# ASSIGNMENT:
Return each line of the entries that mentions the word "label".

---- TASK DATA

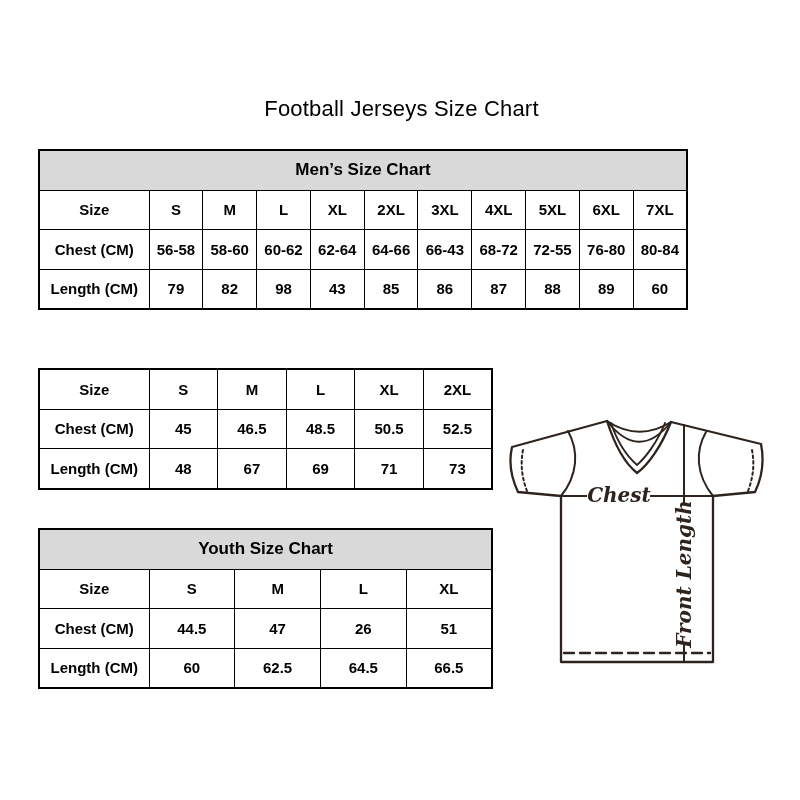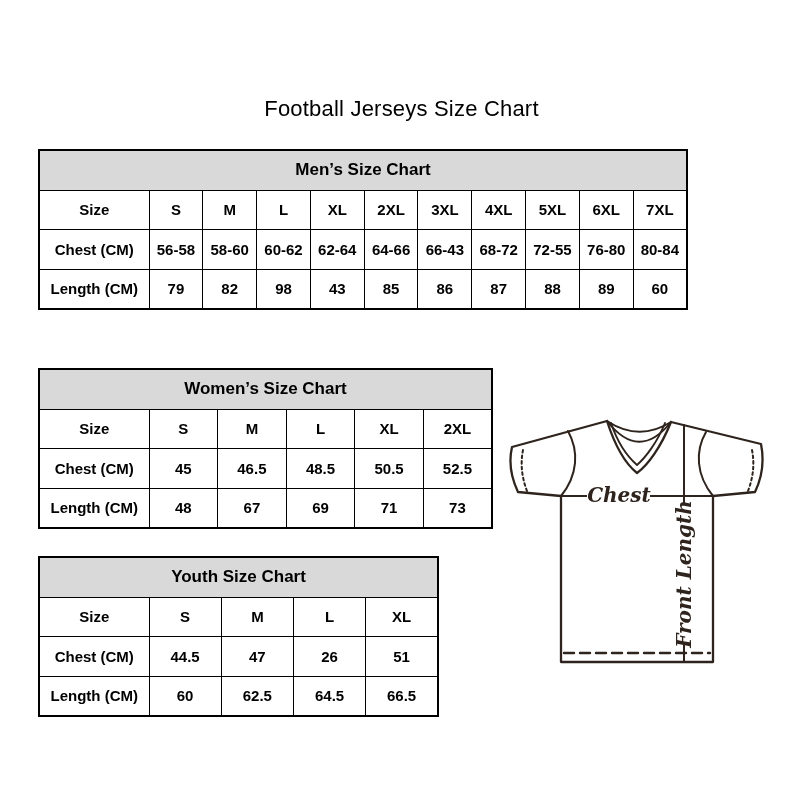--- a/index.html
+++ b/index.html
@@ -11,21 +11,21 @@
     position:absolute; top:96px; left:38px; width:727px;
     text-align:center; font-size:22px; font-weight:normal; color:#000;
     letter-spacing:0.2px;
   }
   table.size-table {
     position:absolute; border-collapse:collapse; table-layout:fixed;
     border:2px solid #000; background:#fff;
   }
   #mens-table   { left:38px; top:149px; width:650px; }
   #womens-table { left:38px; top:368px; width:455px; }
-  #youth-table  { left:38px; top:556px; width:401px; }
+  #youth-table  { left:38px; top:528px; width:455px; }
   .size-table td {
     border:1.7px solid #000; text-align:center; vertical-align:middle;
     font-weight:bold; font-size:15px; color:#000; height:38.5px; padding:0 1px;
     overflow:hidden; white-space:nowrap;
   }
   .size-table td.tbl-title {
     background:#d9d9d9; font-size:17px;
   }
   col.label-col { width:110px; }
   .jersey-wrap { position:absolute; left:503px; top:405px; width:266px; height:262px; }
@@ -102,23 +102,20 @@
     <colgroup>
       <col class="label-col">
       <col>
       <col>
       <col>
       <col>
       <col>
     </colgroup>
     <tbody>
       <tr>
-        <td colspan="6" class="tbl-title">Women’s Size Chart</td>
-      </tr>
-      <tr>
         <td>Size</td>
         <td>S</td>
         <td>M</td>
         <td>L</td>
         <td>XL</td>
         <td>2XL</td>
       </tr>
       <tr>
         <td>Chest (CM)</td>
         <td>45</td>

--------

# ANSWER:
   col.label-col { width:110px; }
       <col class="label-col">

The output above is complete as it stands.